Repeat every entry word for word; omit all pictures.
Given records START
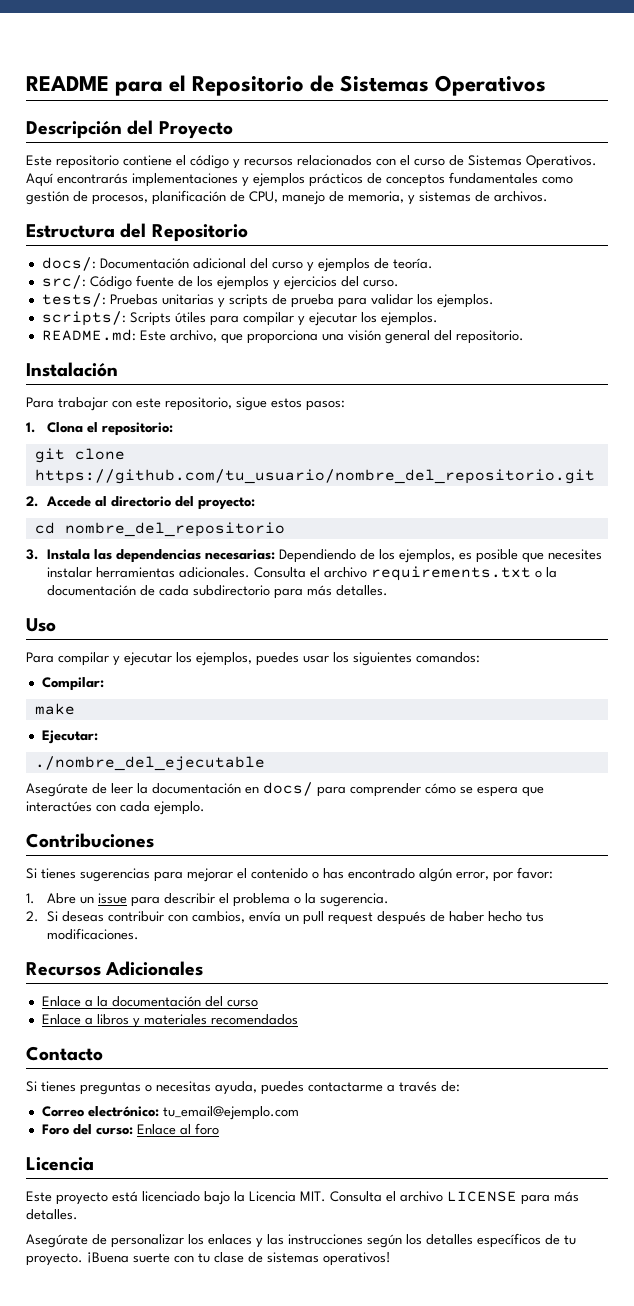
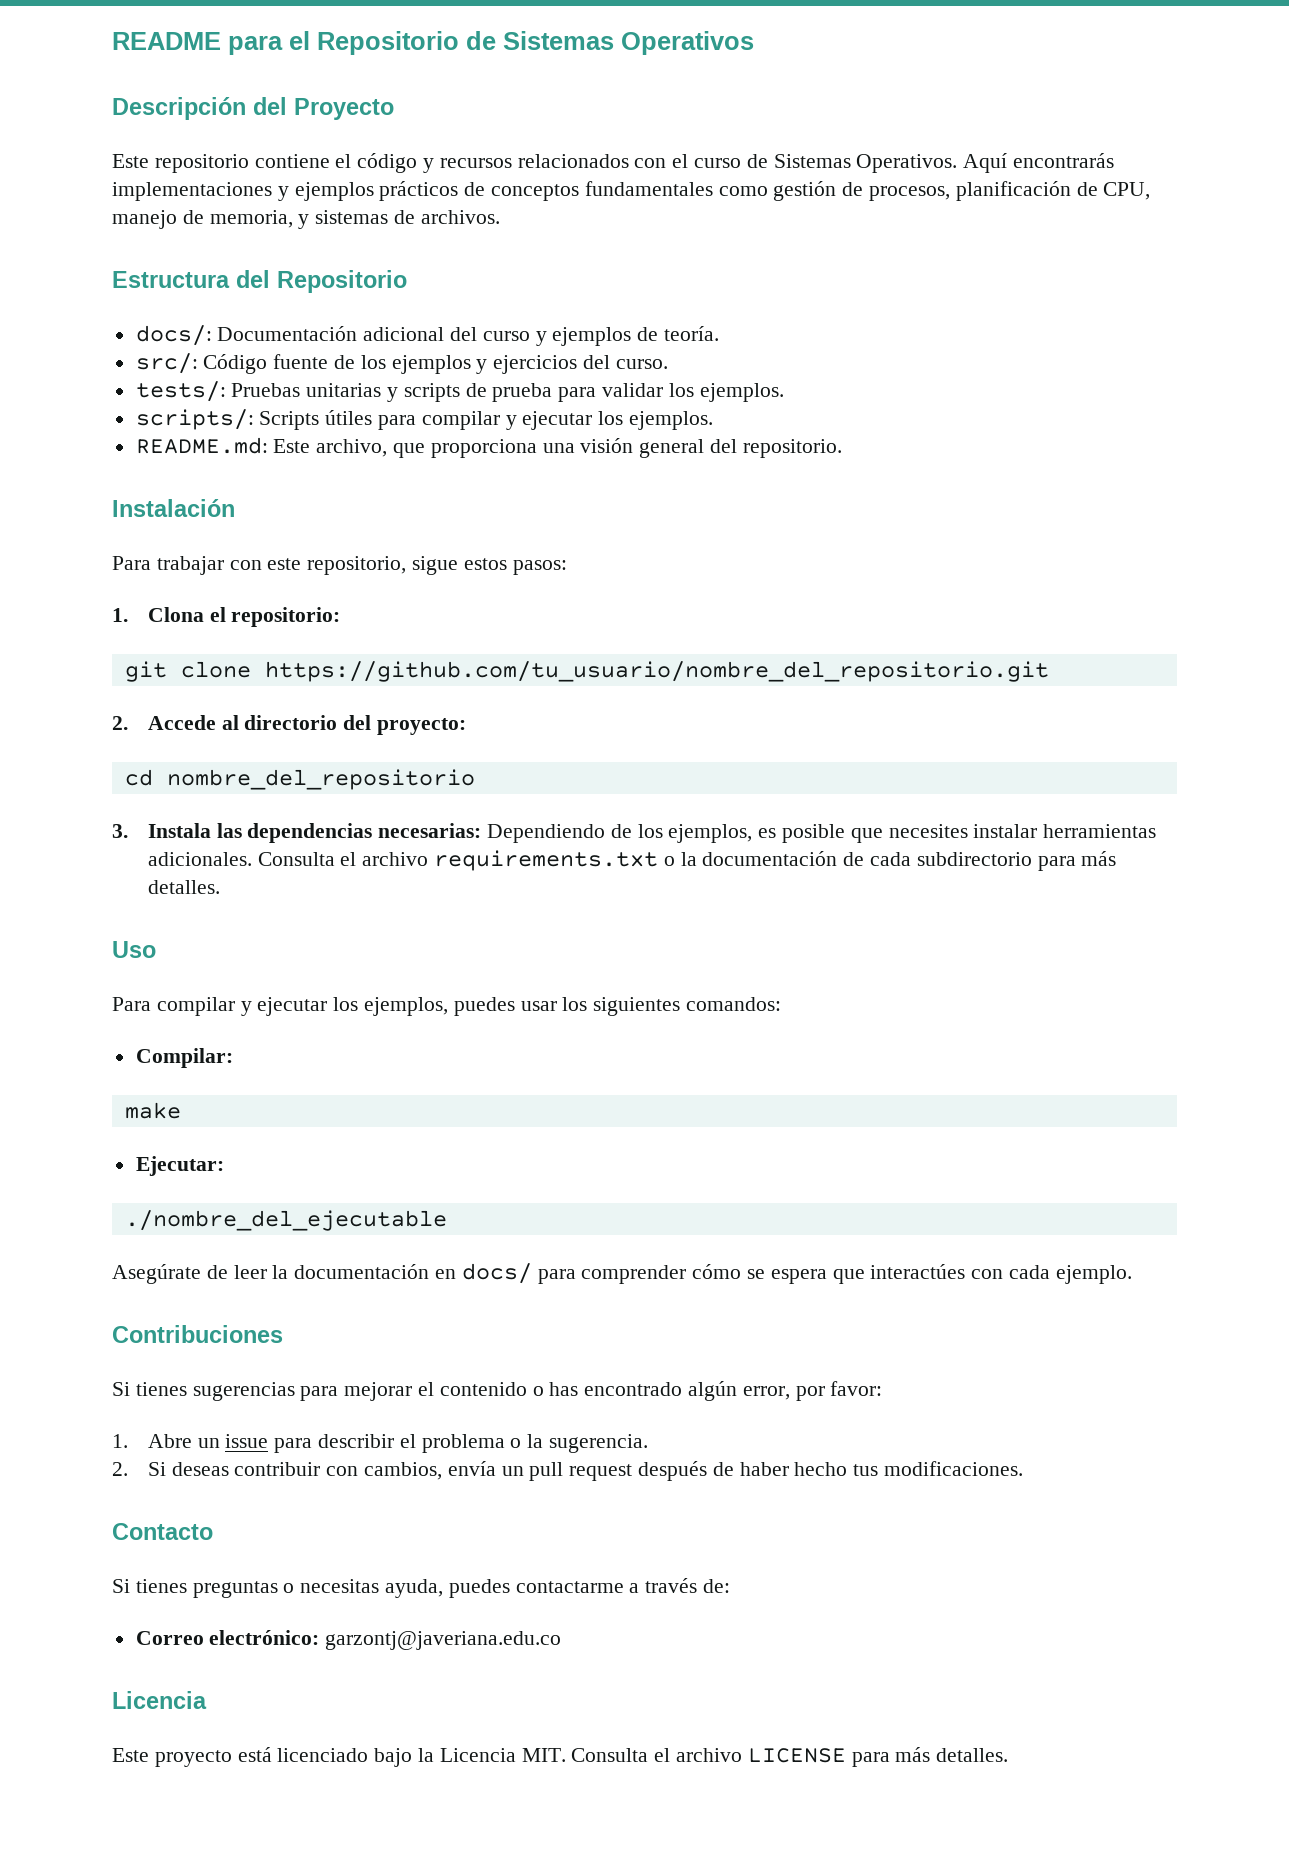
- Recursos Adicionales
- Enlace a la documentación del curso
- Enlace a libros y materiales recomendados
- Correo electrónico: tu_email@ejemplo.com
- Foro del curso: Enlace al foro
+ Correo electrónico: garzontj@javeriana.edu.co
- Asegúrate de personalizar los enlaces y las instrucciones según los detalles específicos de tu proyecto. ¡Buena suerte con tu clase de sistemas operativos!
Given records END
__Solution to the problem__.
- Recursos Adicionales
- Enlace a la documentación del curso
- Enlace a libros y materiales recomendados
- Correo electrónico: tu_email@ejemplo.com
- Foro del curso: Enlace al foro
+ Correo electrónico: garzontj@javeriana.edu.co
- Asegúrate de personalizar los enlaces y las instrucciones según los detalles específicos de tu proyecto. ¡Buena suerte con tu clase de sistemas operativos!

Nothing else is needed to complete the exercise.